Package presentation

cppRouting is an R package which provide functions to calculate distances, shortest paths and isochrones/isodistances on non-negative weighted graphs.
cppRouting is characterized by :

• its ability to work on large road graphs (country/continent scale)
• its large choice of one-to-one shortest path algorithms
• its implementation of contraction hierarchies algorithm

cppRouting is therefore particularly adapted for geographer, or whoever who need to calculate accessibility indicators at large scale.
Most of the functions are written in C++ and use std::priority_queue container from the Standard Template Library.
This package have been made with Rcpp and RcppParallel packages.

Main functions

cppRouting package provide these functions :

• get_distance_matrix : compute distance matrix (between all combinations origin-destination nodes - one-to-many),
• get_distance_pair : compute distances between origin and destination by pair (one-to-one),
• get_path_pair : compute shortest paths between origin and destination by pair (one-to-one),
• get_multi_paths : compute shortest paths between all origin nodes and all destination nodes (one-to-many),
• get_isochrone : compute isochrones/isodistances with one or multiple breaks.
• get_detour : return nodes that are reachable within a fixed additional cost around shortest paths. This function can be useful in producing accessibility indicators.
• cpp_simplify : remove non-intersection nodes, duplicated edges and isolated loops in the graph. Graph topology is preserved so distance calculation is faster and remains true. This function can be applied to very large graphs (several millions of nodes).
• cpp_contract : contract the graph by applying contraction hierarchies algorithm.

Path algorithms

Path algorithms proposed by the package are :

• 1 uni-directional Dijkstra algorithm,
• 2 bi-directional Dijkstra algorithm,
• 3 uni-directional A* algorithm
• 4 New bi-directional A* algorithm (Piljs & Post, 2009 : see http://repub.eur.nl/pub/16100/ei2009-10.pdf)
• 5 one-to-one bi-directional Dijkstra adapted to contraction hierarchies (Geisberger & al., 2008)
• 6 many-to-many bi-directional Dijkstra adapted to contraction hierarchies (Geisberger & al., 2008)
• 7 PHAST algorithm (Hardware-accelerated shortest path trees), one-to-all algorithm adapted to contraction hierarchies (Delling & al., 2011)

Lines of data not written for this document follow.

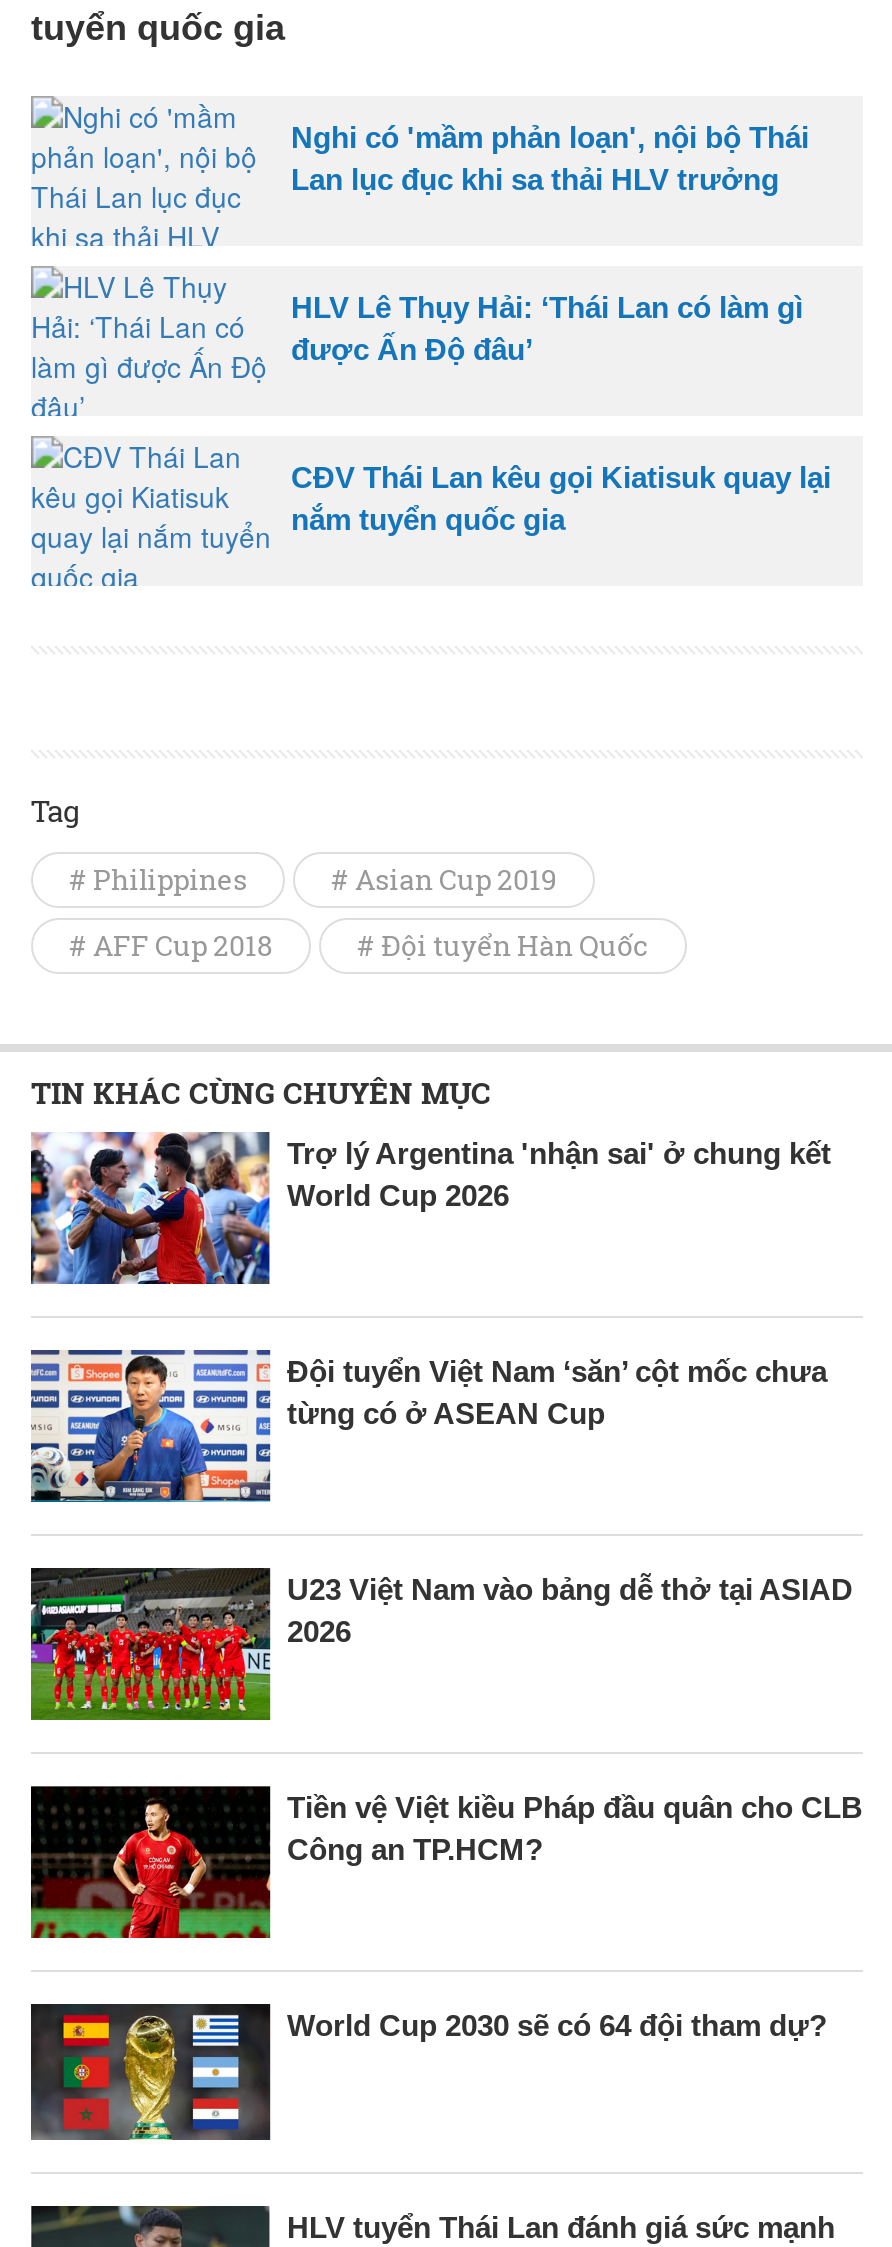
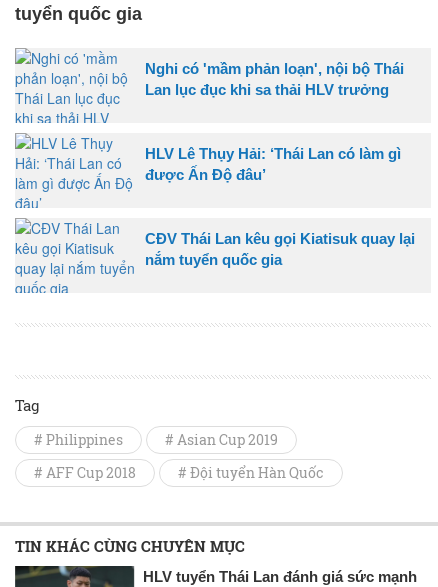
- [image]
- Trợ lý Argentina 'nhận sai' ở chung kết
- World Cup 2026

- [image]
- Đội tuyển Việt Nam ‘săn’ cột mốc chưa
- từng có ở ASEAN Cup

- [image]
- U23 Việt Nam vào bảng dễ thở tại ASIAD
- 2026

- [image]
- Tiền vệ Việt kiều Pháp đầu quân cho CLB
- Công an TP.HCM?

- [image]
- World Cup 2030 sẽ có 64 đội tham dự?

1, 2, 3 and 4 are available for one-to-one calculation in get_distance_pair and get_path_pair functions on a non-contracted graph. In these functions, uni-directional Dijkstra algorithm is stopped when the destination node is reached.
A* and NBA* are relevant if geographic coordinates of all nodes are provided. Note that coordinates should be expressed in a projection system.
To be accurate and efficient, A* and NBA* algorithms should use an admissible heuristic function (here the Euclidean distance), i.e cost and heuristic function must be expressed in the same unit.
In cppRouting, heuristic function h for a node (n) is defined such that :
h(n,d) = ED(n,d) / k with h the heuristic, ED the Euclidean distance, d the destination node and a constant k.
So in the case where coordinates are expressed in meters and cost is expressed in time, k is the maximum speed allowed on the road. By default, constant is 1 and is designed for graphs with cost expressed in the same unit than coordinates (for example in meters).
If coordinates cannot be provided, bi-directional Dijkstra algorithm is the best option in terms of performance.

5 is used for one-to-one calculation in get_distance_pair and get_path_pair functions on a contracted graph.

1 is used for one-to-many calculation in get_distance_matrix function on a non-contracted graph.

6 and 7 are available for one-to-many calculation in get_distance_matrix function on a contracted graph.